Over 3—24 months, this le to feminine physical characteristics including softening of skin, a decrease in facial and body hair growth, changes in body fat and muscle distribution, as well as breast development 4. Try out PMC Labs and tell us what you think. The cyproterone group achieved serum total testosterone concentrations in the female reference range. As data were obtained retrospectively, sex steroid concentrations, biochemistry and haemoglobin were performed using immunoassay available as standard care for clinical decision-making.

Moreover, there are no prospective studies examining the effectiveness of different formulations and doses of oestradiol therapy for feminisation. Second, it activates the progesterone receptor which, similar to oestradiol treatment, causes further negative feedback to suppress GnRH and gonadotropins at the hypothalamus and pituitary respectively to lower testosterone production 16 As spironolactone may potentially cause feminisation by direct antagonism of the androgen receptor without reduction of serum testosterone, it is unclear which anti-androgen is more effective at feminisation and prospective studies are required.
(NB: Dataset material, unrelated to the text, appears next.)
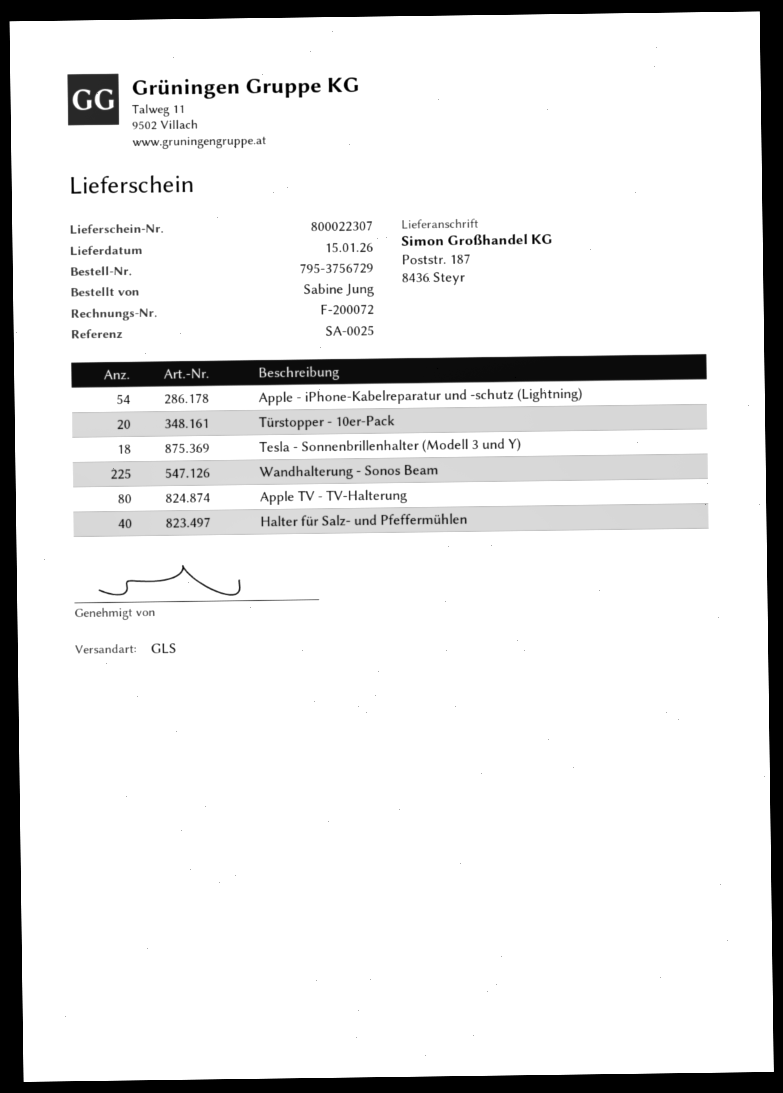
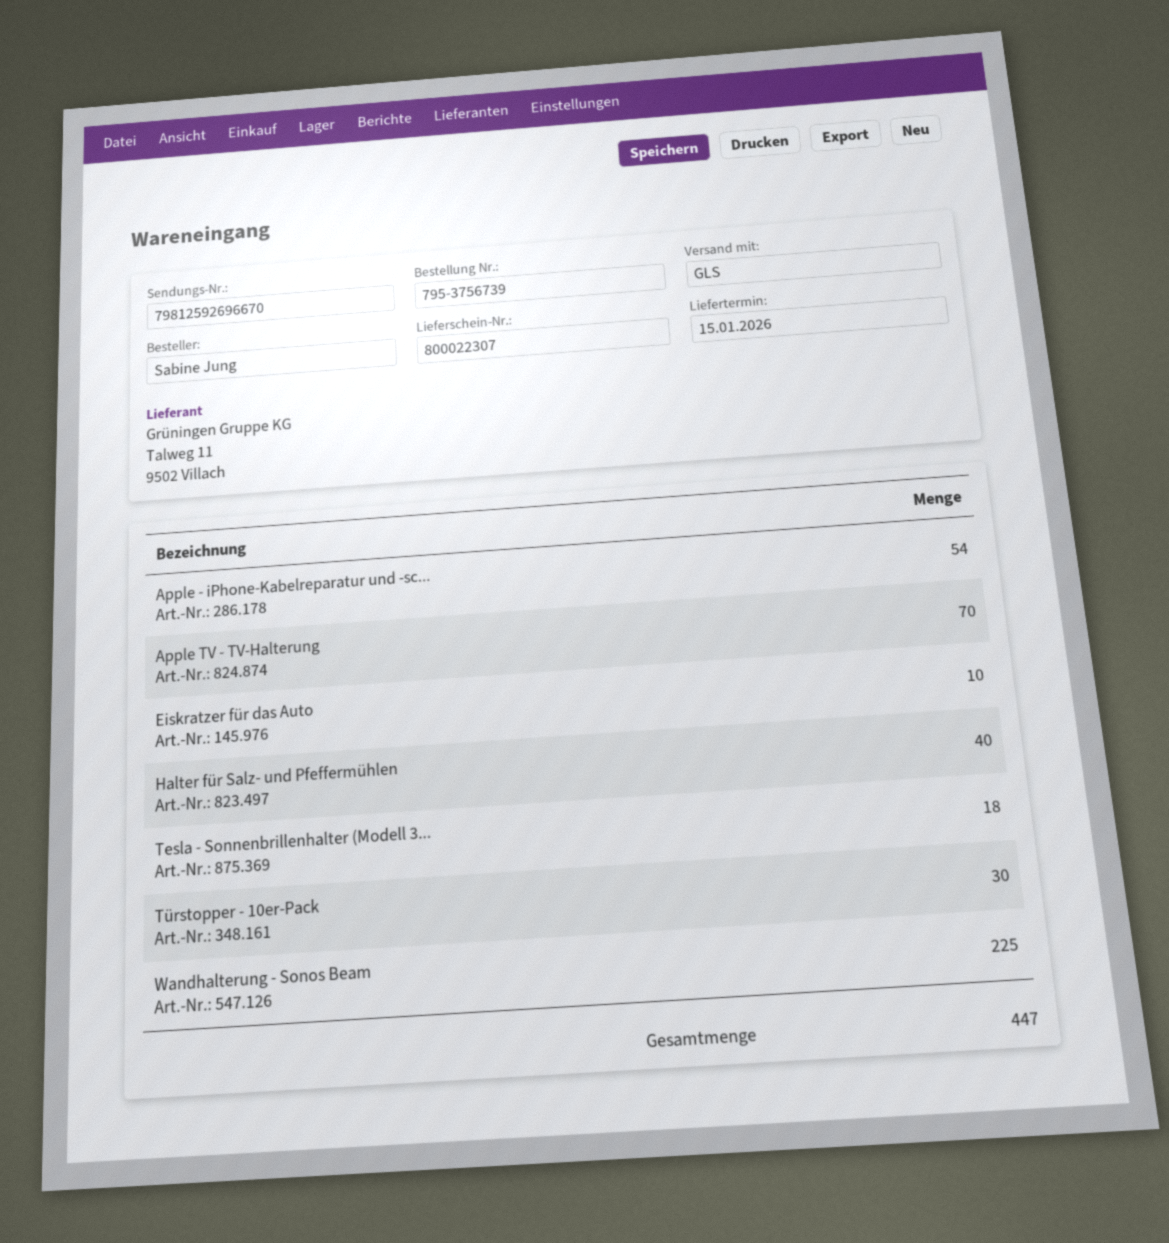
order number: 795-3756729 -> 795-3756739
Türstopper - 10er-Pack: 20 -> 30
Apple TV - TV-Halterung: 80 -> 70
Eiskratzer für das Auto: none -> 10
Oestradiol androcur erfahrungen gonadotropin-releasing hormone GnRH via negative feedback, in turn partially lowering testosterone. Anti-androgens such as cyproterone acetate or spironolactone are commonly added to oestradiol, lowering or blocking the effects of testosterone to aid development of feminising physical characteristics.

Received Jun 4; Accepted Jun This article has been cited by other articles in PMC. Abstract Background Oestradiol with or without an anti-androgen cyproterone acetate or spironolactone is commonly prescribed in transfeminine individuals who have not had orchidectomy; however, there is no evidence to guide optimal treatment choice.